Please find sample of configuration to perform experiments with DeepMind Lab there:

relaax/config/da3c_lab_demo.yaml

action_size and state_size parameters for this configuration is equal to:

action_size: 11                 # the full action size for the lab's environment
state_size: [84, 84]            # dimensions of the environment's input screen

The full set for action_size consists of 11-types of interactions:

look_left
look_right
look_up
look_down
strafe_left
strafe_right
forward
backward
fire
jump
crouch

It shrinks these actions to the 6 (italic) while training by --shrink parameter, which is set to true by default.

How to build your own Docker Image

Navigate to the DeepMind Lab's folder within relaax repo

$ cd path_to_relaax_repo/environments/DeepMind_Lab

Build the docker image by the following commands

# docker build -f Dockerfile -t your_docker_hub_name/image_name ../..
# or you can build without your docker hub username, for example:

$ docker build -f Dockerfile -t relaax-lab-vnc ../..

RELAAX Server

RLX Server

Main purpose of RLX Server is to run agents exploring and exploiting environments. You can run several RLX Servers on several computers. Run one RLX Server per computer. RLX Server starts, opens specified port and start listening it. When next client connects to the port, RLX Server accepts connection, forks itself as new process, starts new worker to process connection from client. Accepting connection means opening new connection on other port. So relax firewall rules on RLX Server node to allow connections on arbitrary ports.

RLX Server implements dynamic loading of algorithm code. Several examples of algorithms are in <relaax_repo>/algorithms. Feel free to copy and modify them according your needs.

RLX Server denies starting new worker in case of insufficient memory. To implement this feature on new connection RLX Server calculates mean memory consumption per child (worker) process and compares it with amount of available memory. Swap memory is not taken in account during comparison. If available memory is not enough RLX Server immediately closes new connection. Please note that typical client is trying to reconnect again in case of any network issue. This way load balancing and autoscaling is implemented. When load balancer routes new connection with overloaded RLX Server node RLX Server closes connection and client repeats connection attempt. Eventually, connection is routed to node with enough memory and training starts. Appropriate configuration of cluster autoscaler (based on low memory threshold) is required to utilize this feature.

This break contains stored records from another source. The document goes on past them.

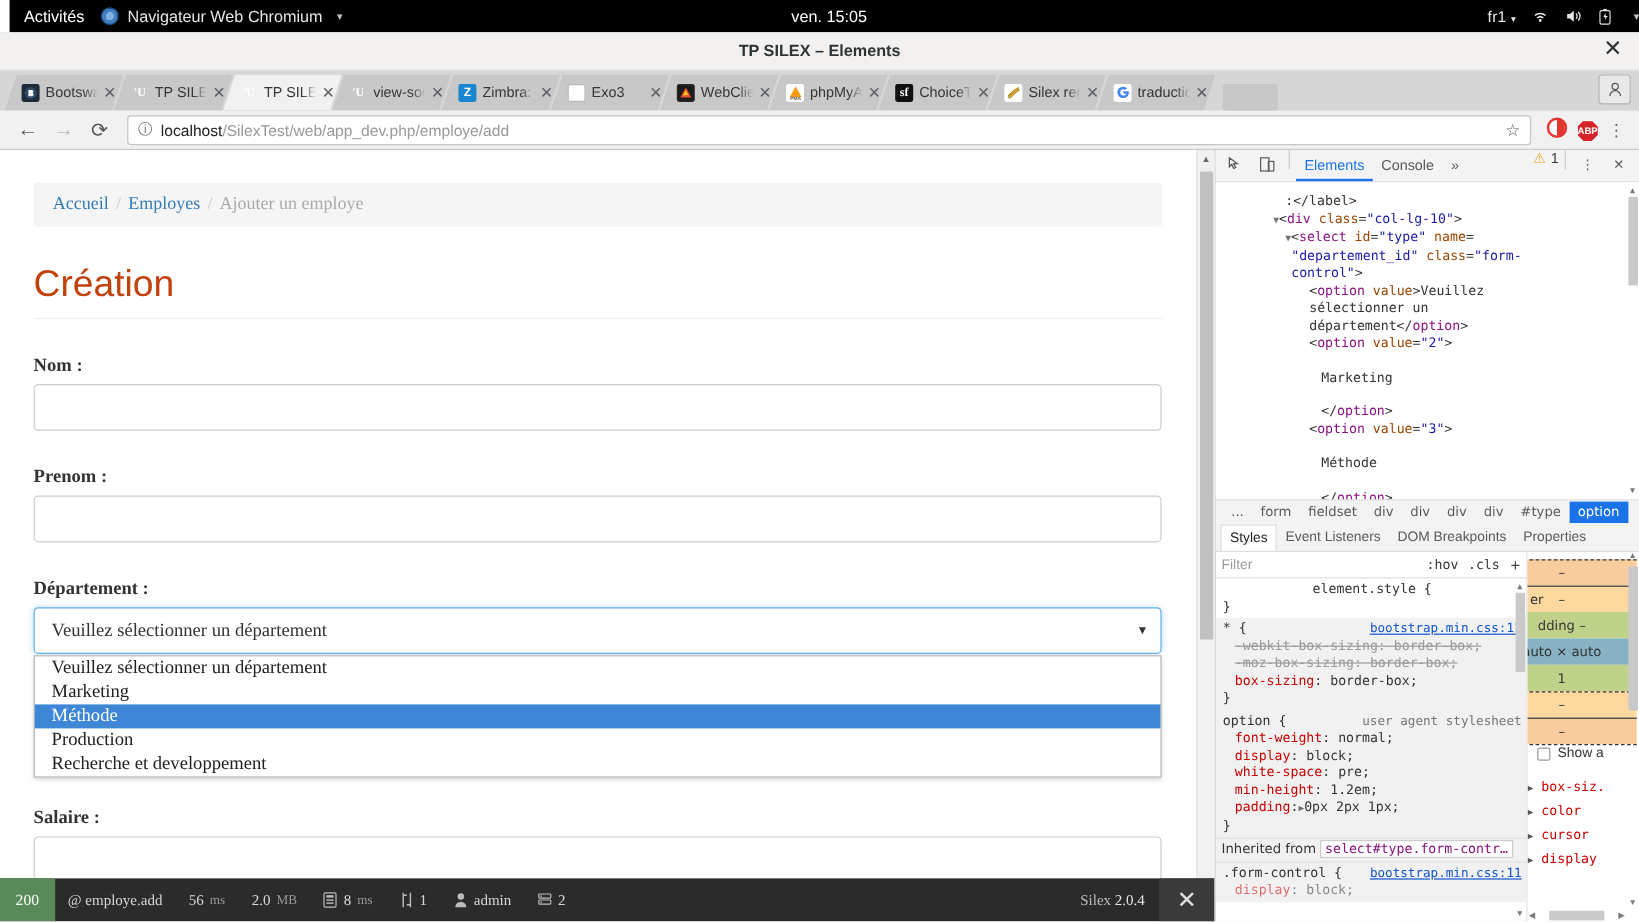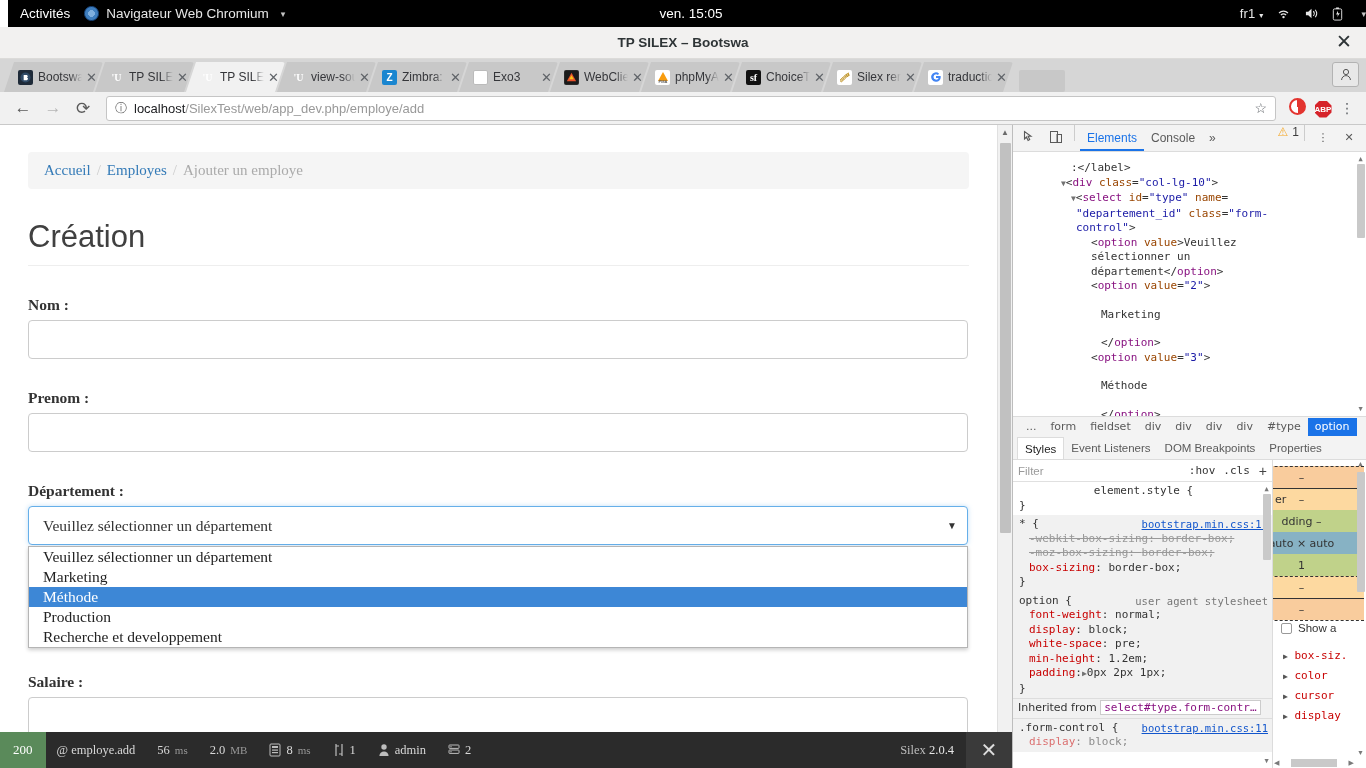--- a/index.html
+++ b/index.html
@@ -130,21 +130,21 @@
   .nav-right { margin-left:auto; display:flex; gap:40px; padding-right:48px;}
 
   .breadcrumb {
     margin:27px 28px 0 28px; background:#f5f5f5; border-radius:4px;
     padding:10px 16px; font-family:"Liberation Serif", serif; font-size:15px; color:#aaa;
   }
   .breadcrumb a { color:#337ab7; text-decoration:none; }
   .breadcrumb .sep { color:#ccc; padding:0 6px; }
 
   h1.page-title {
-    margin:30px 28px 0 28px; font-size:31px; font-weight:normal; color:#404040;
+    margin:30px 28px 0 28px; font-size:31px; font-weight:normal; color:#c2410c;
     padding-bottom:10px; border-bottom:1px solid #eee;
   }
 
   .form { margin:0 28px; font-family:"Liberation Serif", serif; }
   .form .lbl { font-weight:bold; font-size:15.5px; color:#333; margin-top:30px; margin-bottom:6px; }
   .form .inp {
     height:39px; border:1px solid #ccc; border-radius:4px; background:#fff;
     width:940px;
   }
   .selwrap { position:relative; width:940px; }
@@ -232,21 +232,21 @@
     font-family:"DejaVu Sans","Liberation Sans",sans-serif; font-size:11px; color:#333; }
   .bm-margin { background:#f9cc9d; }
   .bm-border { background:#fdd9a0; }
   .bm-padding { background:#c0d28a; }
   .bm-content { background:#87b2c4; }
   .bm-dash { border-top:1px dashed #333; }
   .bm-solid { border-top:1px solid #333; }
   .show-all { position:absolute; top:162px; left:8px; font-size:11.5px; color:#333;
     display:flex; align-items:center; gap:6px; }
   .show-all .cb { width:11px;height:11px;border:1px solid #999; background:#fff; border-radius:2px;}
-  .cmp-list { position:absolute; top:186px; left:10px; font-family:"DejaVu Sans Mono",monospace;
+  .cmp-list { position:absolute; top:186px; left:0; font-family:"DejaVu Sans Mono",monospace;
     font-size:11px; line-height:19px; color:#c80000; }
   .cmp-list .tr { color:#555; font-size:8px; }
   .hscroll { position:absolute; bottom:0; left:0; right:11px; height:11px; display:flex; align-items:center;
      justify-content:space-between; padding:0 1px; font-size:7px; color:#7a7a7a;}
   .hscroll .bar { flex:1; height:8px; background:#c9c9c9; margin:0 2px; max-width:46px; }
   .cmp-scroll { position:absolute; right:0; top:0; width:11px; height:100%; }
   .cmp-scroll .t { position:absolute; left:2px; width:8px; background:#c9c9c9; border-radius:1px; }
   .cmp-scroll .a { position:absolute; left:0; width:11px; text-align:center; font-size:7px; color:#7a7a7a; }
 
   
@@ -300,21 +300,21 @@
             <path d="M6 4l-2 4h2l-1 3 3-4.2H6.1z" fill="#e6e6e6"></path>
           </svg>
       </span>
       <span class="gnome-caret">▾</span>
     </span>
   </div>
 
   <div class="win">
 
     <div class="titlebar">
-      <span>TP SILEX – Bootswa</span>
+      <span>TP SILEX – Elements</span>
       <span class="close">✕</span>
     </div>
 
     <div class="tabstrip">
 
       <div class="tab">
         <span class="favicon fav-bootstrap">
           <svg width="11" height="11" viewBox="0 0 12 12">
               <circle cx="6" cy="6" r="5.5" fill="#2f4a66"></circle>
               <path d="M4 3.2h2.6c1.2 0 1.9.6 1.9 1.5 0 .7-.4 1.1-1 1.25.7.15 1.2.6 1.2 1.4 0 1-.8 1.65-2.1 1.65H4z" fill="#fff"></path>

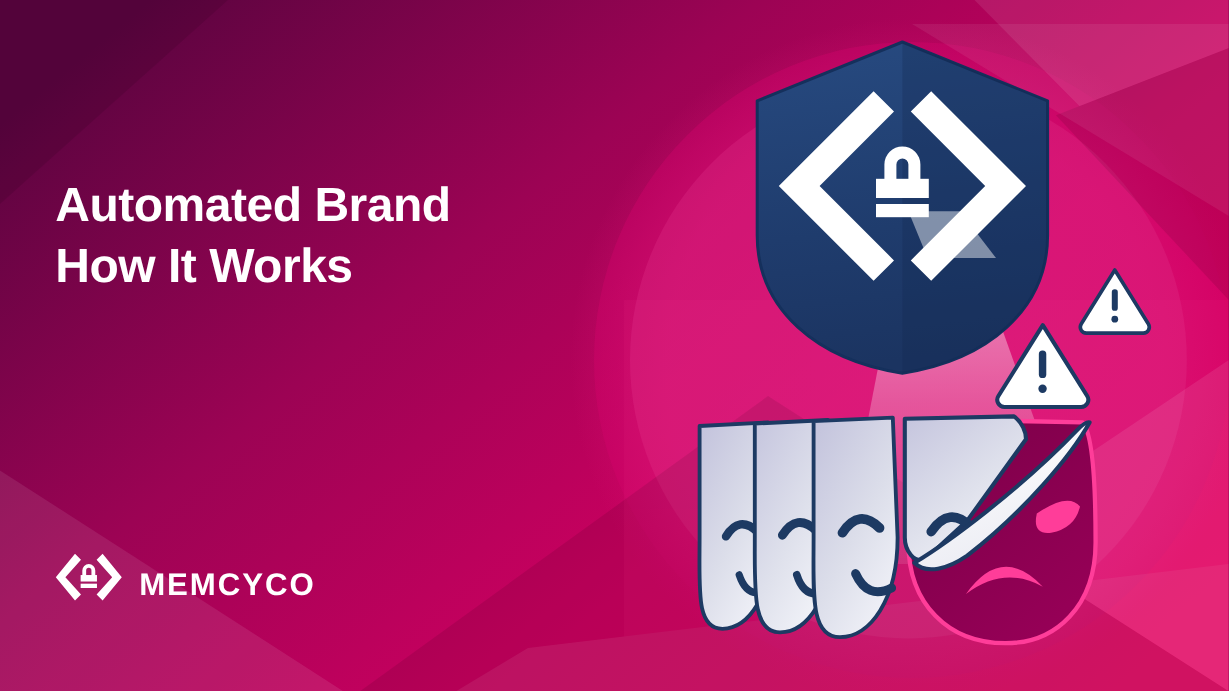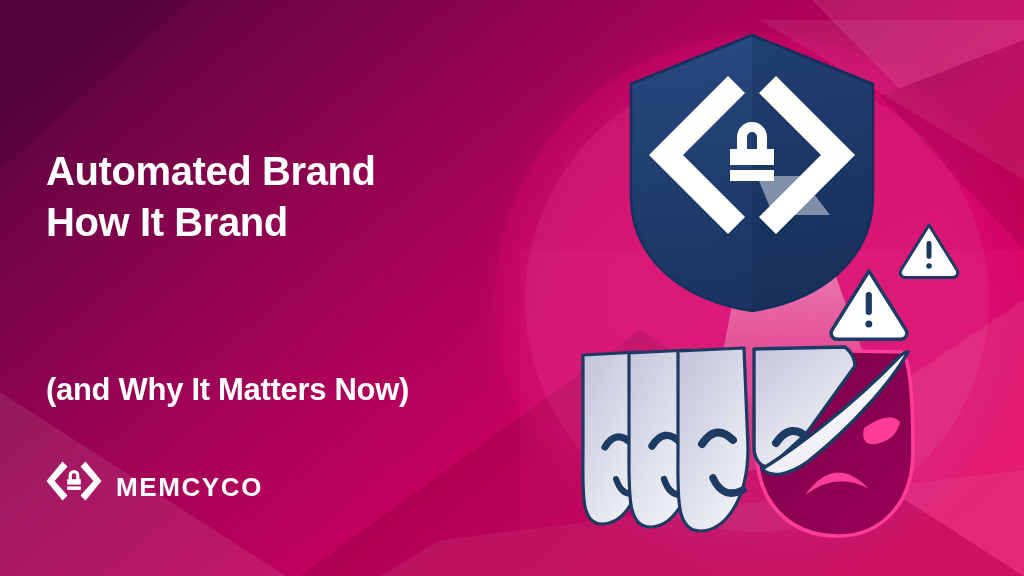--- a/index.html
+++ b/index.html
@@ -215,24 +215,23 @@
 
       <path d="M762,469 C790,452 850,408 898,358 C903,353 906,351 908,352
                C893,379 854,426 806,463 C790,474 772,479 762,469 Z" fill="url(#peelGrad)" stroke="#1d3a63" stroke-width="3.4" stroke-linejoin="round"></path>
     </g>
   </svg>
 
   <div id="content">
 
     <h1 id="headline">
       <span class="hl-line">Automated Brand</span>
-      <span class="hl-line">How It Brand</span>
+      <span class="hl-line">How It Works</span>
     </h1>
 
-    <div id="subhead">(and Why It Matters Now)</div>
 
     <div id="logo">
       <svg id="logo-mark" viewBox="0 0 56 46">
         <polygon points="16.5,3.5 21.5,8.5 8.5,23 21.5,37.5 16.5,42.5 0.5,23" fill="#ffffff"></polygon>
         <polygon points="39.5,3.5 34.5,8.5 47.5,23 34.5,37.5 39.5,42.5 55.5,23" fill="#ffffff"></polygon>
         <path d="M22.6,21.8 L22.6,17.4 a5.4,5.4 0 0 1 10.8,0 L33.4,21.8 L30.2,21.8 L30.2,17.4 a2.2,2.2 0 0 0 -4.4,0 L25.8,21.8 Z" fill="#ffffff"></path>
         <rect x="21.2" y="21.2" width="13.6" height="5.4" fill="#ffffff"></rect>
         <rect x="21.2" y="28.4" width="13.6" height="3.6" fill="#ffffff"></rect>
       </svg>
       <span id="logo-word">MEMCYCO</span>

Another balancing feature is regular connection drop on worker side. After specified timeout worker drops connection with client on next learning episode reset. Client automatically reconnects to load balancer allowing even load between working RLX Server nodes.

RLX Server structure

TODO: links to actual files

relaax
  server
    rlx_server
      main.py
        def main():     - parse command line,
                          read configuration YAML file and
                          run server.

      server.py TODO: introduce OO structure to server.py
        def run(...):   - load algorithm definition,
                          start listening incoming connections;
                        - on next incoming connection
                          check for available memory,
                          start a separate process.
                        - in a separate process
                          create new Agent,
                          create new Worker(Agent),
                          run new Worker.

RLX Server command line

When you install RELAAX on your node you've got relaax-rlx-server command.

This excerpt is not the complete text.